I could see that a lot of them were looking puzzled and worried – I felt worried myself – so I quickly slipped the ring off my finger and held it out to them.

‘Gela is with us, remember. She didn’t give the ring to Caroline. She didn’t give it to David. She didn’t give it to Oldest. She gave it to
me
. Yes, and she told me she wanted us to spread out over Eden, and find new places to live, and new hunting grounds. She
told
me.’

And it was weird weird, because I didn’t even ask them to, but one after another of them came forward to touch the ring in my hand, pretty much all of them, except only for Mehmet, and Tina, and Jeff.

35

 
Tina Spiketree
 

We stopped there in that spot next to the stream, at the edge of Tall Tree forest. We got lookouts sorted, spread our wet wraps out to dry and gathered up some wood for fire. After that, most people crept off to sleep in whatever places they could find.

But John stayed awake with Harry and Dix and me to take turns with the fire sticks. Tom’s neck, it took
hours
of rubbing them together to get a spark that would light anything. Our hands were all blisters with trying before we did. But even when we’d finally got some fires lit, John still wasn’t ready to sleep. He stood up and called to the lookouts to keep the fires stoked up, then he said he’d go for a walk.

‘I’m tired tired,’ he said, avoiding looking at any one of us, ‘but I’m going to find a pool to swim in before I lie down.’
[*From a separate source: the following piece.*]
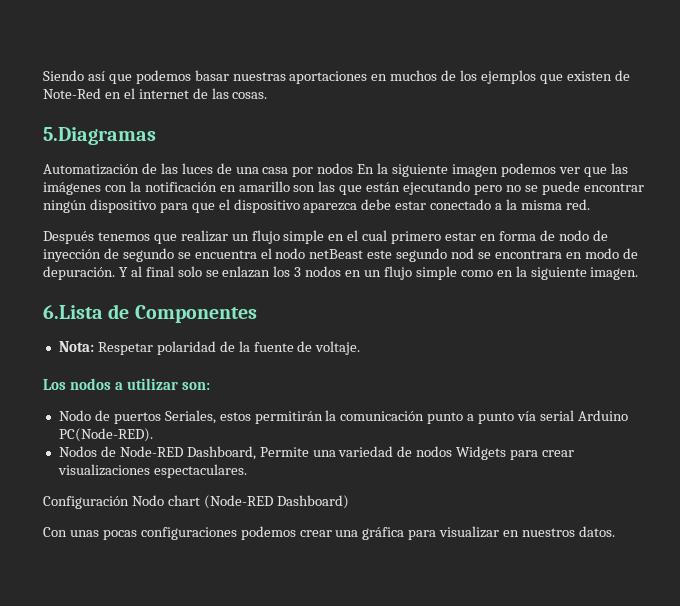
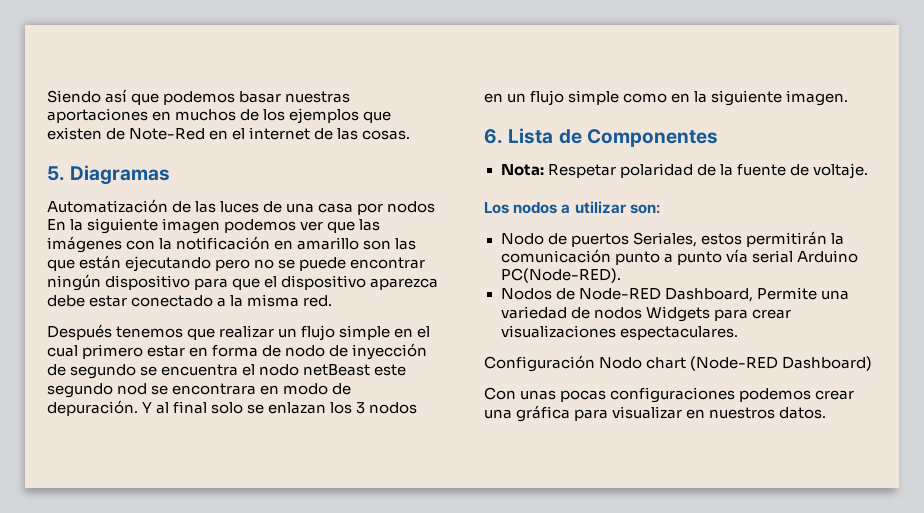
- 5.Diagramas
+ 5. Diagramas
- 6.Lista de Componentes
+ 6. Lista de Componentes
Dix glanced at me, but I stood up with John, and gave Dix a little sign that I’d be back to see him later. It would be good to feel Dix’s friendly arms around me before I let myself sleep, but I could see that John was carrying a heavy heavy load and it seemed unfair to leave him to do it all on his own.

 

This forest was different different from the one we had grown up in. That great lonely empty space under the lowest branches was three four times the height of a man, so the bats and flutterbyes weren’t swooping and diving all around us like they did back in Circle Valley but were far far above our heads. Only sometimes a bird came blundering along at low level, squawking and screeching.

‘Makes me think of those Earth stories,’ I said. ‘Remember those ones about huge shelters that went up to sky, straight straight, as big as mountains? Skyscrapers? Walking underneath those things must be a bit like walking under these trees.’